DESCRIPTION OF THE TASK.
Find the word "sans" in the data below and copy each line that holds it.

++++ DATA SHOWN ++++

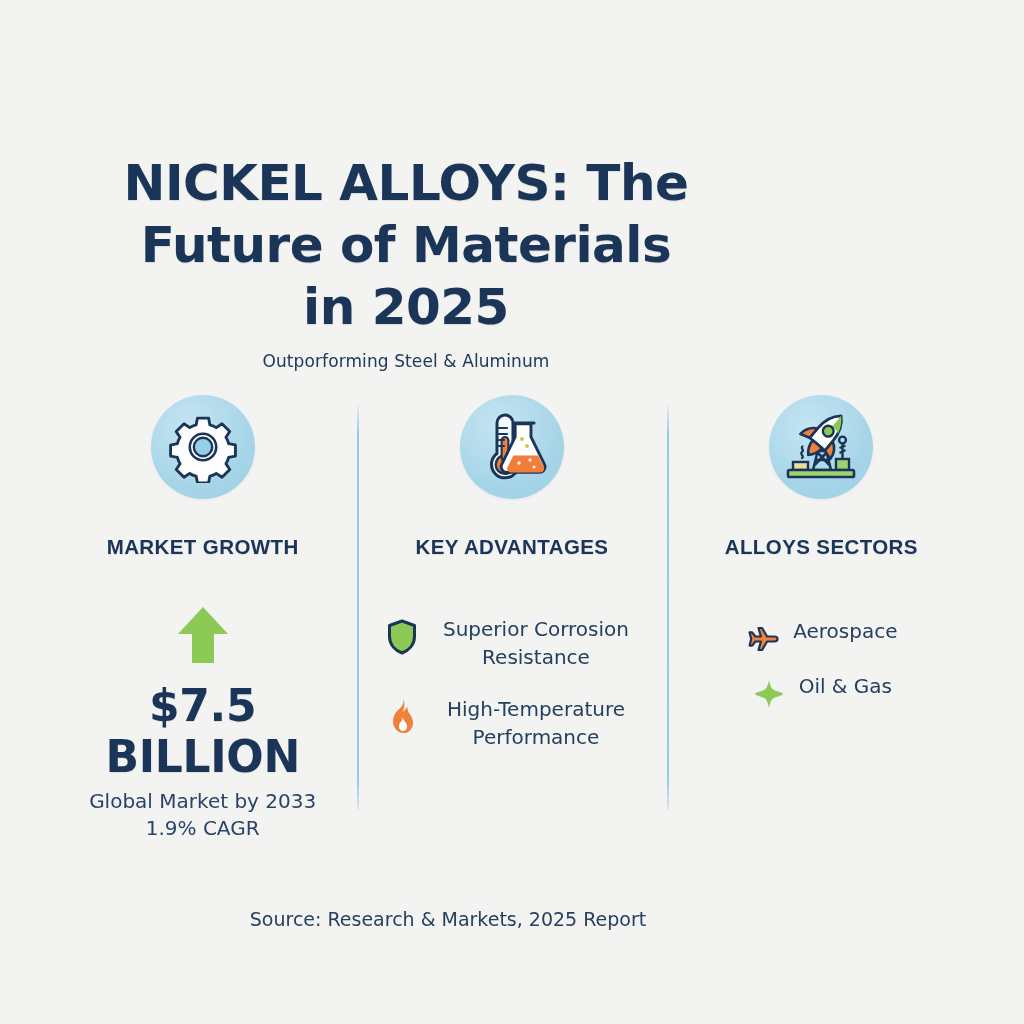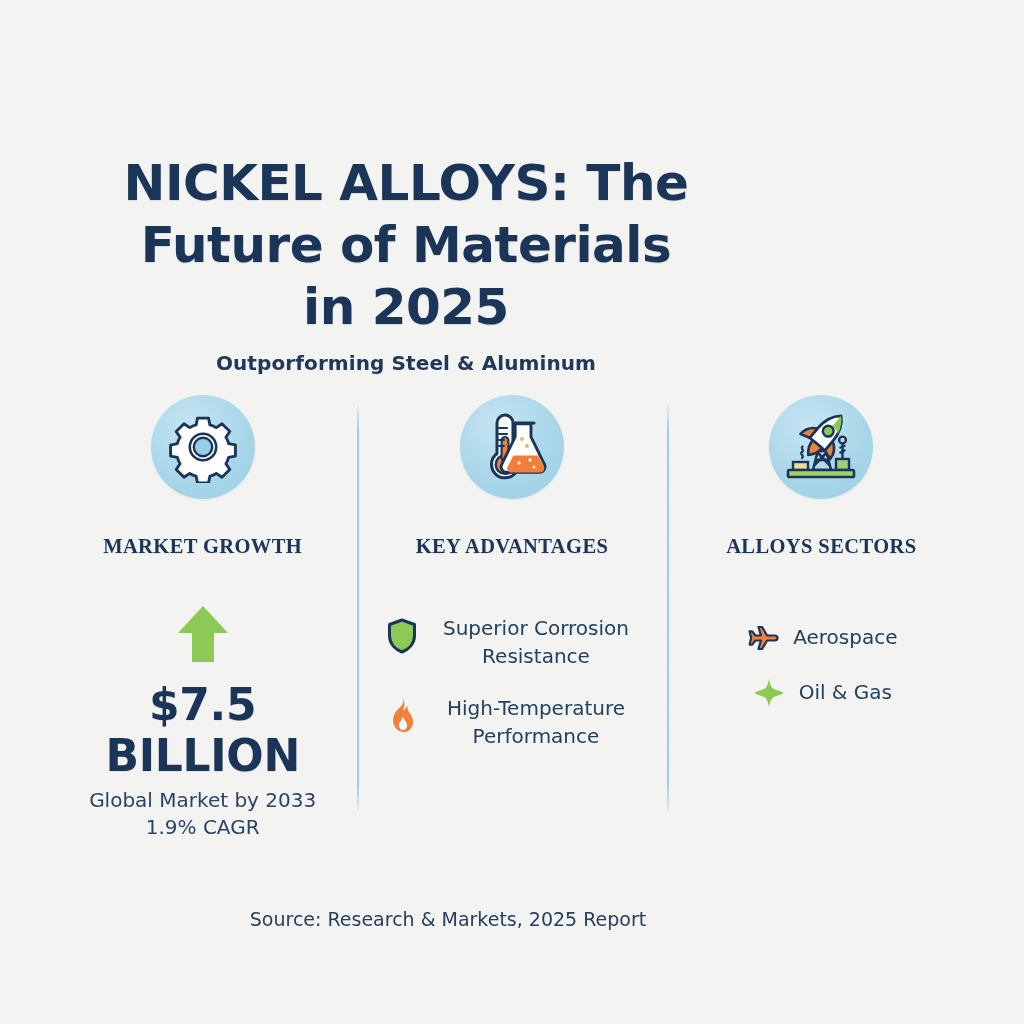--- a/index.html
+++ b/index.html
@@ -56,8 +56,8 @@
   .subtitle {
     margin: 13px 0 4px 0;
     font-family: "DejaVu Sans", sans-serif;
-    font-size: 20px;
-    font-weight: 700;
+    font-size: 17px;
+    font-weight: 400;
     color: #20395b;
     letter-spacing: .1px;
   }

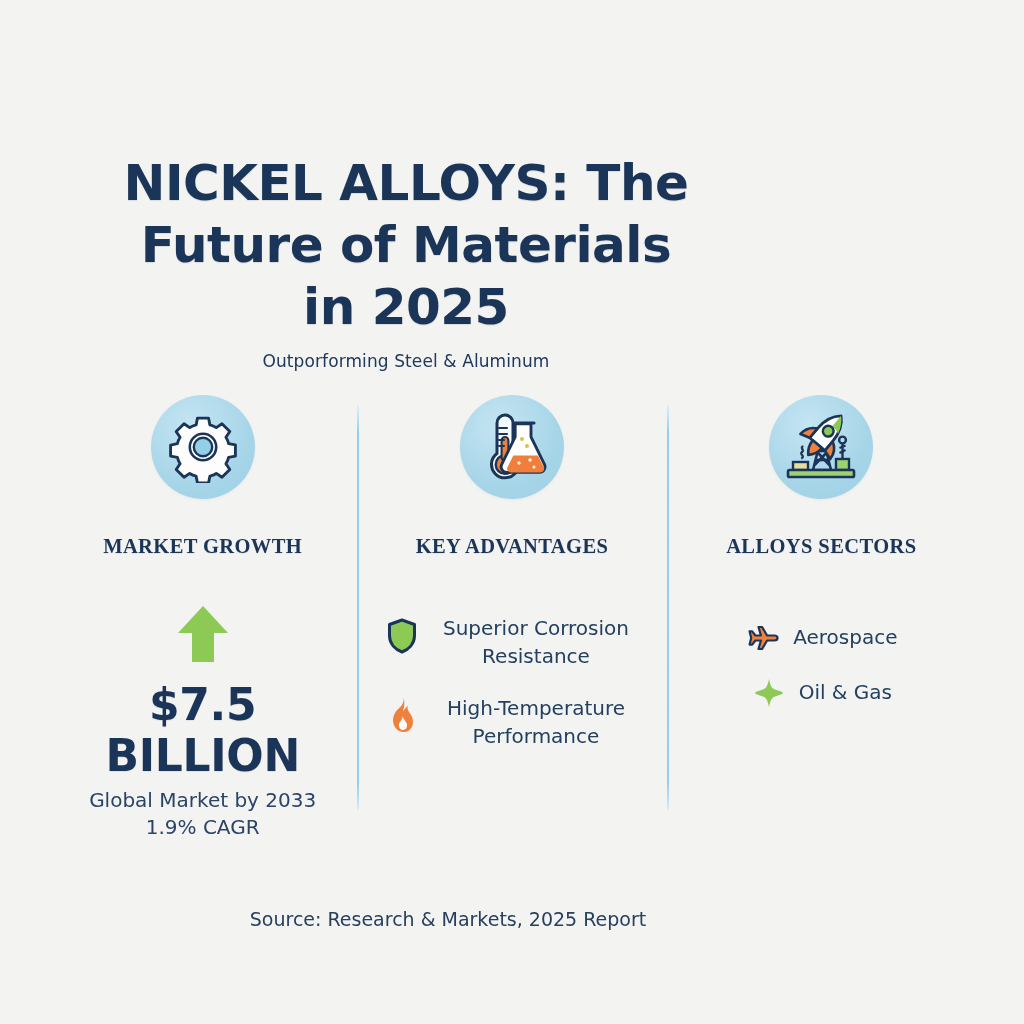--- a/index.html
+++ b/index.html
@@ -107,7 +107,7 @@
   .icon-circle svg { display: block; }
 
   .col-title {
-    font-family: Liberation Serif, serif;
+    font-family: Liberation Sans, sans-serif;
     font-weight: 700;
     font-size: 20.5px;
     letter-spacing: .4px;

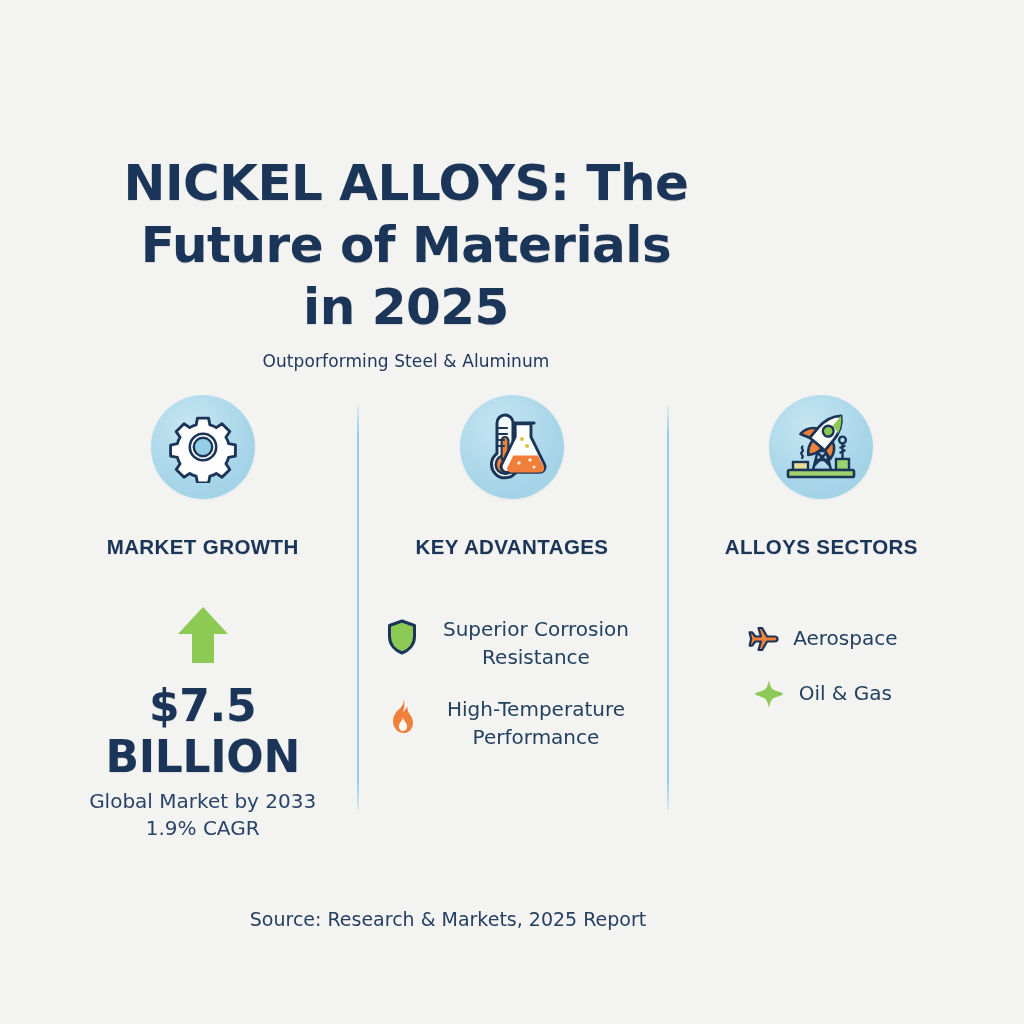--- a/index.html
+++ b/index.html
@@ -172,7 +172,7 @@
     flex: 1 1 auto;
   }
   .col3 .bullets { gap: 13px; margin-top: 58px; }
-  .col3 .bullet { align-items: center; max-width: 230px; }
+  .col3 .bullet { align-items: flex-start; max-width: 230px; }
   .col3 .bullet .b-tx { text-align: left; }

++++

TASK OUTPUT.
     font-family: "DejaVu Sans", sans-serif;
+    font-family: Liberation Sans, sans-serif;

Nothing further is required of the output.